Eleştiri? Sanat? Hmm?
Selamlar, iki
haftadan uzun süredir eleştiri üzerine bir eleştiri yazmaya çalışıyor ve
kendimi yekpare bir şey yazabilmek için paralıyordum. Sonrasında tek bir şey
yazmak yerine bir seri yazmaya karar verdim.
Eleştiri üzerine
yazdığım bu eleştirilerde görsel unsurlar olarak farklı sanatçılardan
illüstrasyonlar kullanmayı planladım. Bugün konuğumuz İtalyan sanatçımız Marco
Melgrati.
Umarım keyifle okuduğunuz bir seri olur...
Eleştiri her zaman
insanlık tarihinde yeri olan ve hiçbir zaman da peşimizi bırakmayacak bir şey.

Bugün her mecrada
eleştiriye maruz kalıyor ve bazen bunun farkında olmuyoruz.

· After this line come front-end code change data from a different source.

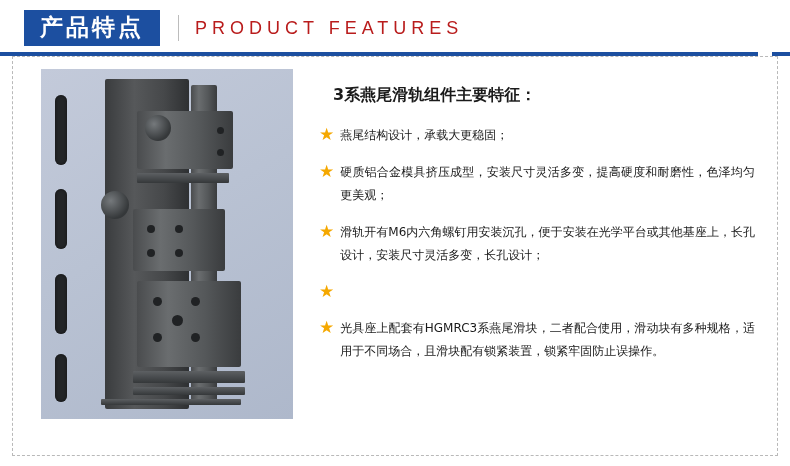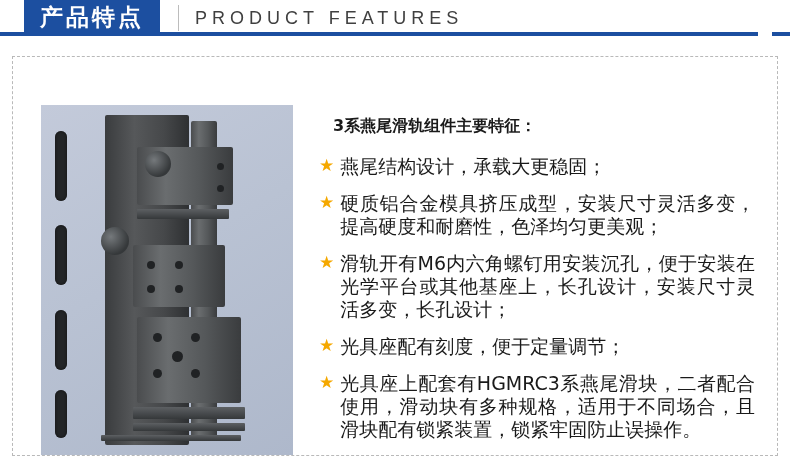"产品特点" .header { height: 36px -> 56px }
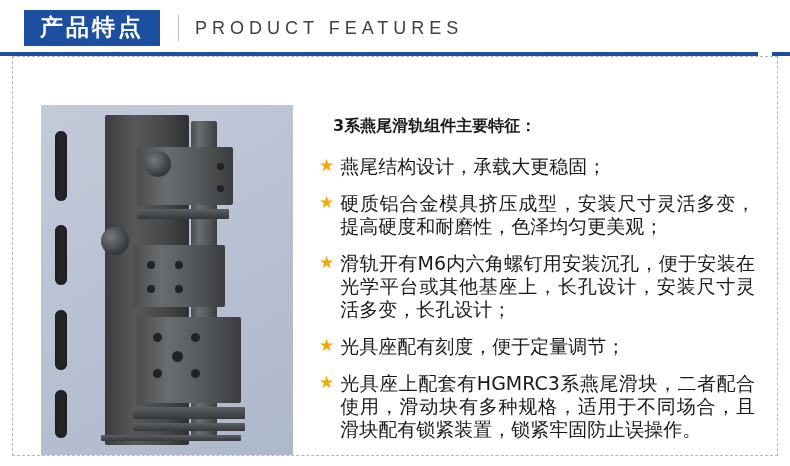"PRODUCT FEATURES" .header-en { color: #404040 -> #b91c1c }
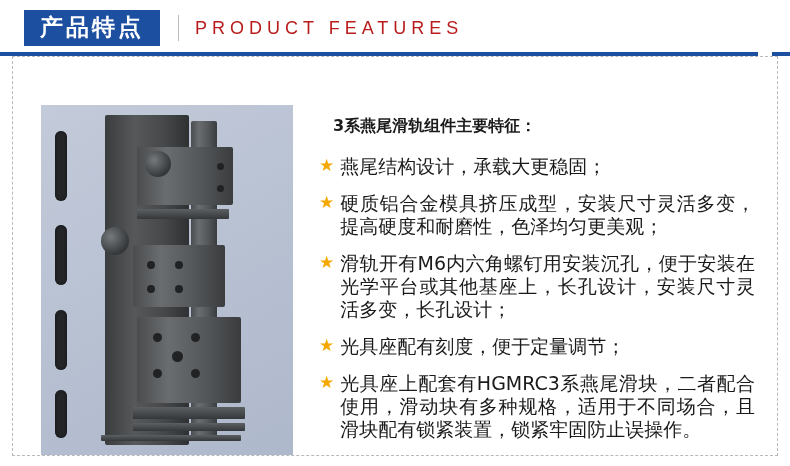"3系燕尾滑轨组件主要特征：" .content { align-items: flex-end -> flex-start }
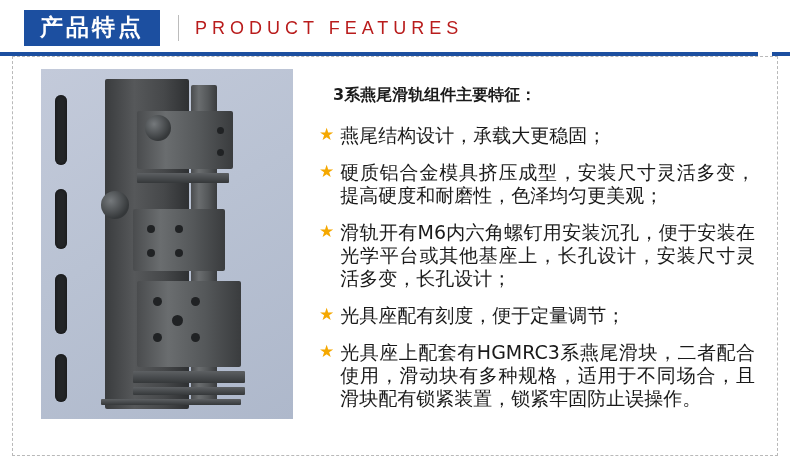"燕尾结构设计，承载大更稳固；" .feature-text { font-size: 19px -> 12px }
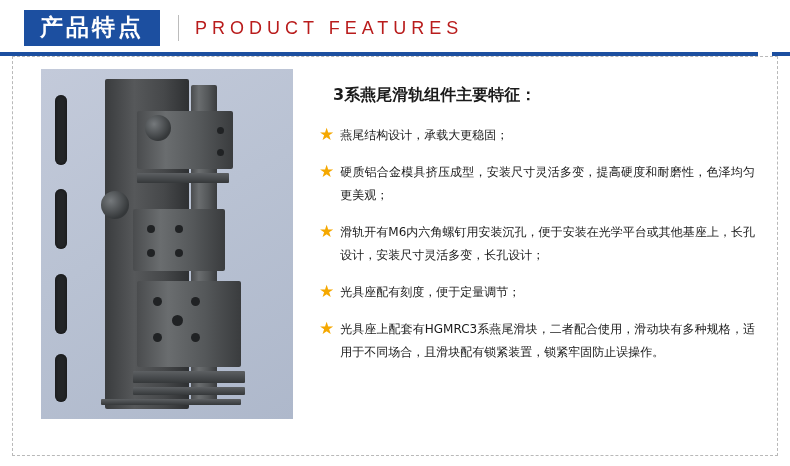"光具座配有刻度，便于定量调节；" span.feature-text { html: <span>光具座配有刻度，便于定量调节；</span> -> none }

Öyle ki bazen bizim
eleştiri yaptığımızın bile bilincinde olamıyoruz.
Şimdi şu an en
basitinden bir sosyal medya platformuna girip bir iki paylaşım bir iki tweet
okusanız bunların beşinden dördü bir durumu belki bir insanı belki de benim
gibi bir oyunu bir kitabı eleştiriyor oluyor.

Günümüz sanat
camiasında eleştirinin bir sanat eseri olmadığı çünkü bir başka sanat eserine
ihtiyaç duyduğu ve başka bir sanat eserinin temelleri üzerine kurulan şeyin
sanat olamayacağı ileri sürülüyor. Ki bu yazımda da bizzat bu düşünceyi hedef
alıyor, ‘eleştiri’ üzerine yazdığım eleştirilere bu yazımla başlıyorum…
Eleştiri kanımca tüm
sanatlardan uzak ve aynı zamanda tüm sanatların ortak noktasıdır. Eğer her
sanat dalını tek tek damıtıp elimizde kalanlara bakarsak bunlardan biri
kesinlikle eleştiri olacaktır. Eleştiri de tıpkı diğer sanatlar gibi birikim,
kristalize zekâ gerektirir.

Bu bireysellik ve
birikim şüphesiz sanatı sanat yapan şeylerden birkaçı.
Doğru eleştiri
yetenek gerektirir. Hem herkesin düşüncelerini karşılayacak şekilde kapsayıcı
olmak hem de kimsenin görmediğini görmek, hiç kimsenin düşünmediğini düşünmek
azımsanacak bir şey değil. Bu dengeyi kurabilen insan şüphesiz hem başarılı bir
jüri gibi objektif hem de bir sanatçı gibi sübjektif olabilir.

Gerçek bir eleştirmen
bunları yaptıktan sonra onun eserini sanat olarak değerlendirmemek sadece gözün
gördüğünü inkâr etmektir.
Sonuç olarak eleştiri
daha fazla ilhamı daha fazla referansıyla her sanat gibi farklı ve yine her
sanat gibi aynıdır. Olanı yorumlar, şekillendirir ve yeniden yapılandırır.
Sadece eleştirmen
olmayın, sanatçı olun, zaten o zaman güçlü bir eleştirmen de olursunuz. Zaten
sanat da hayatı yeniden yorumlamaz da ne yapar?